BOOK RELEASE DAY! March 1, 2011

All the excited words and exlamation marks can't tell you how over-the-moon I am that How to Knit a Heart Back Home is out today. YOU all know. It's been a long road, and it's been a whole YEAR since the first book came out -- can you believe that? I've been a published novelist for a year. And you know what? This morning, I'll wake up and make coffee and wander around the house, and nothing will have really changed, except that my book is out in the wild, making its own way, and I can't help it at all. It has to fend for itself.

That doesn't stop me from loving it, though. I love it so hard that I wrote a little song about it and played it on the uke for you. (And only with you, darling readers, will I share the link for the outtakes. Ahem.)


Like last year, I'm going to have a little drawing.  
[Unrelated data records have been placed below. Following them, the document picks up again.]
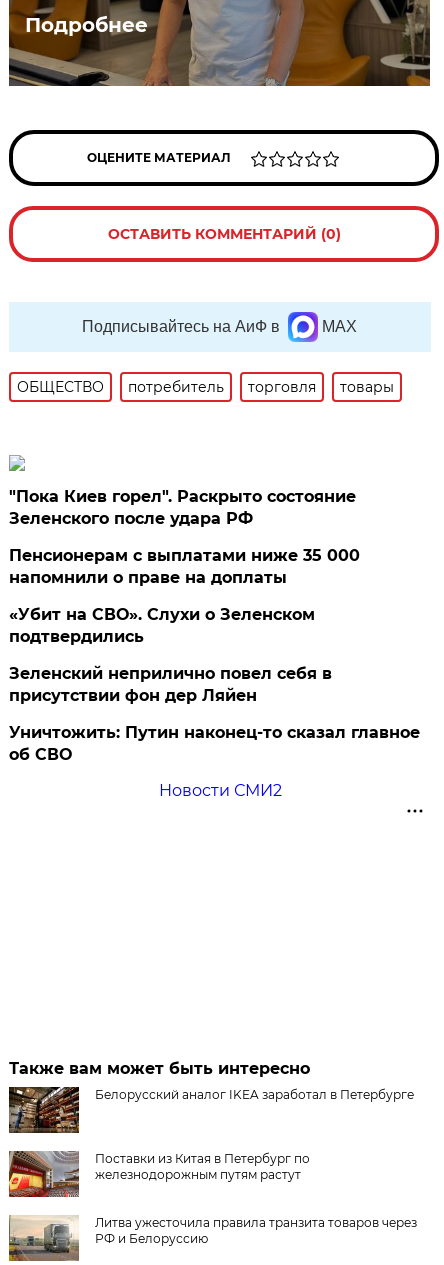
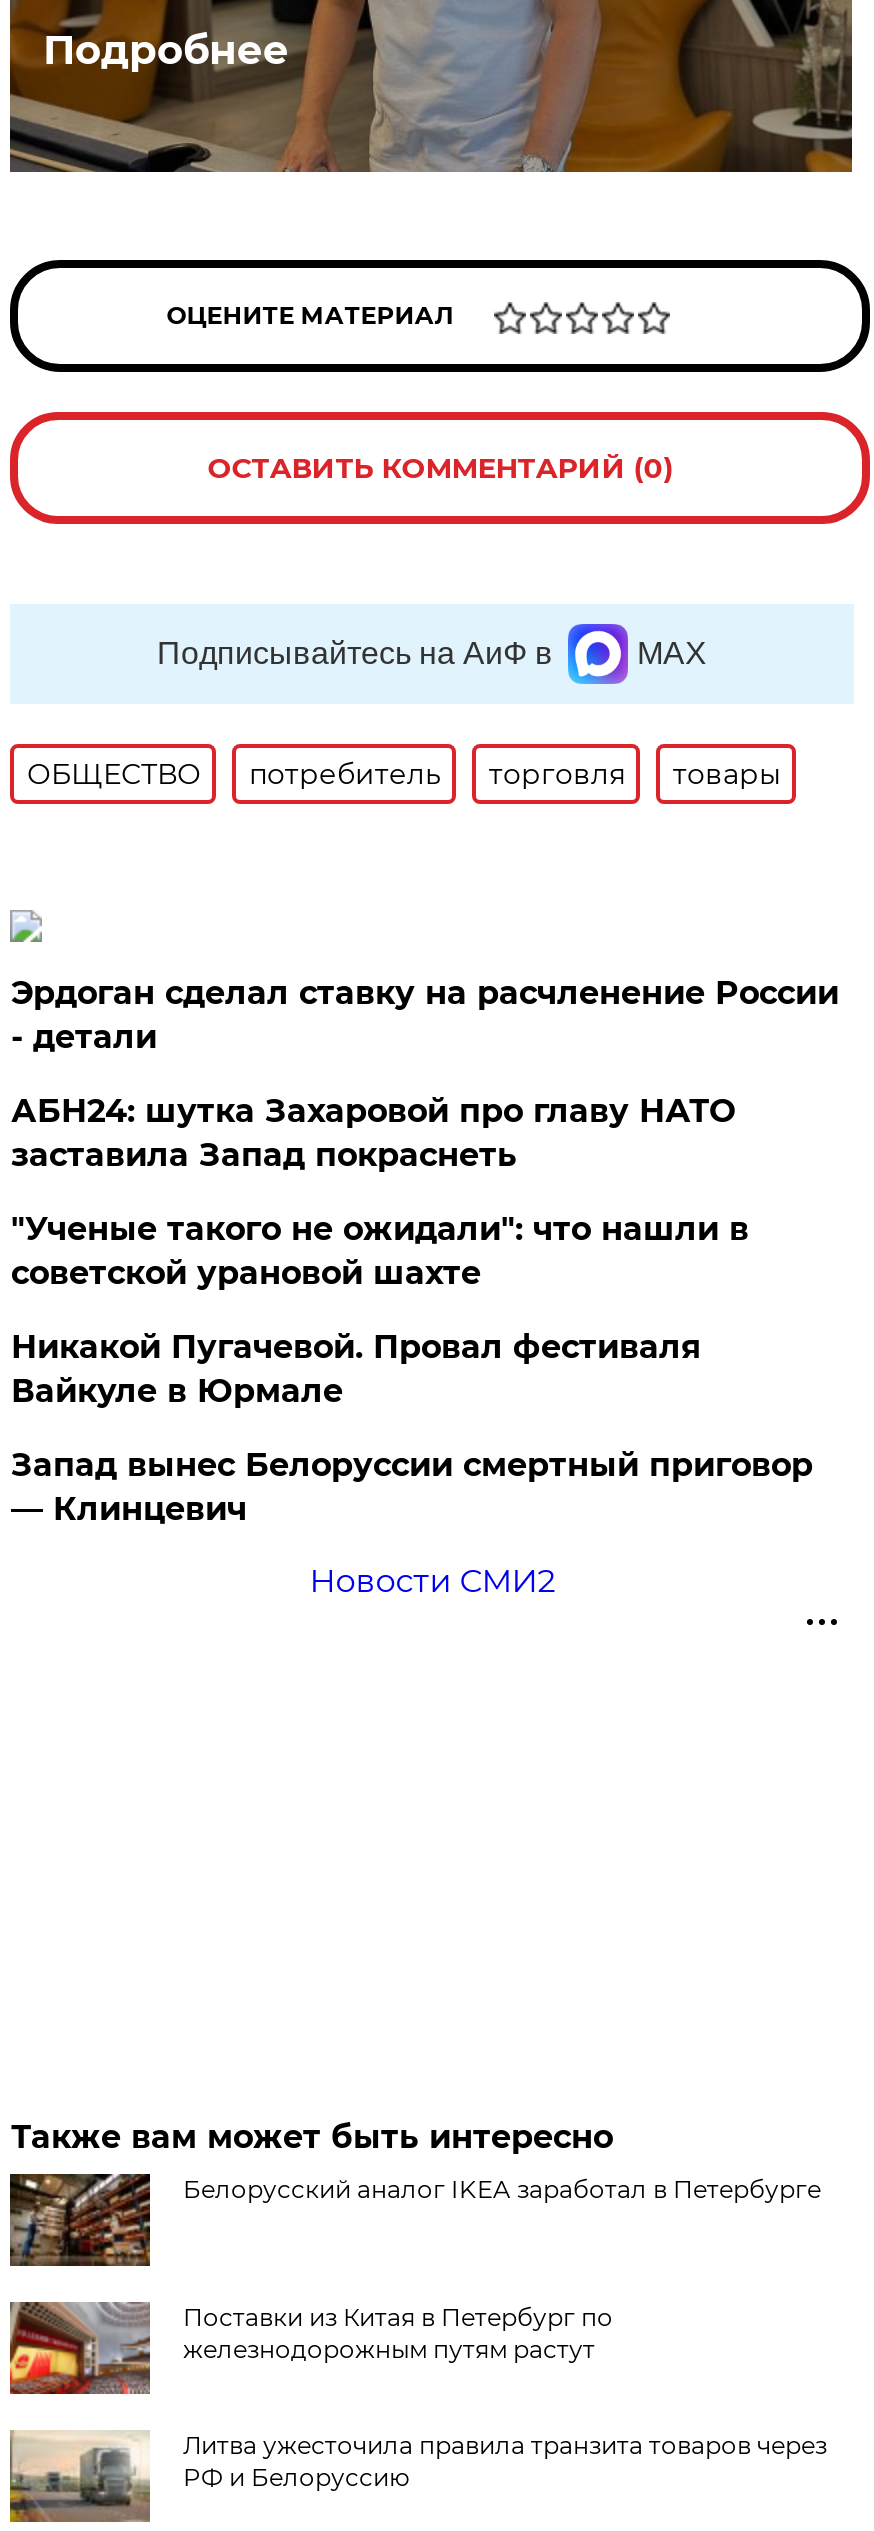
- "Пока Киев горел". Раскрыто состояние
- Зеленского после удара РФ
+ Эрдоган сделал ставку на расчленение России
+ - детали

- Пенсионерам с выплатами ниже 35 000
- напомнили о праве на доплаты
+ АБН24: шутка Захаровой про главу НАТО
+ заставила Запад покраснеть

- «Убит на СВО». Слухи о Зеленском
- подтвердились
+ "Ученые такого не ожидали": что нашли в
+ советской урановой шахте

- Зеленский неприлично повел cебя в
- присутствии фон дер Ляйен
+ Никакой Пугачевой. Провал фестиваля
+ Вайкуле в Юрмале

- Уничтожить: Путин наконец-то сказал главное
- об СВО
+ Запад вынес Белоруссии смертный приговор
+ — Клинцевич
In order to be entered, just post a review (good, bad, or middlin') of my new book on any website: Amazon, B&N, Goodreads, or your own blog, by April 1st. Email me when you do, and I'll put you in the raffle!  

   Handwoven scarf

Two runner-up prizes: $25 Barnes & Noble gift certificates

Grand prize: a $50 Barnes & Noble gift certificate  

AND a handwoven scarf made just for you! (Choose your color; I'm having so much fun with my new Schacht Cricket loom!) It would look something like the scarf on the right, but you don't want that one, because it was my first and is a little bit wonky. (Also, I'll kick in a four-pack of Cadbury Creme Eggs, because everyone should have some this time of year.)  


So. YAY! I seriously can't wait to hear what you think. (And I think I'll sleep in today, burrowing under the covers, reading a romance, hoping for the best.) ENJOY!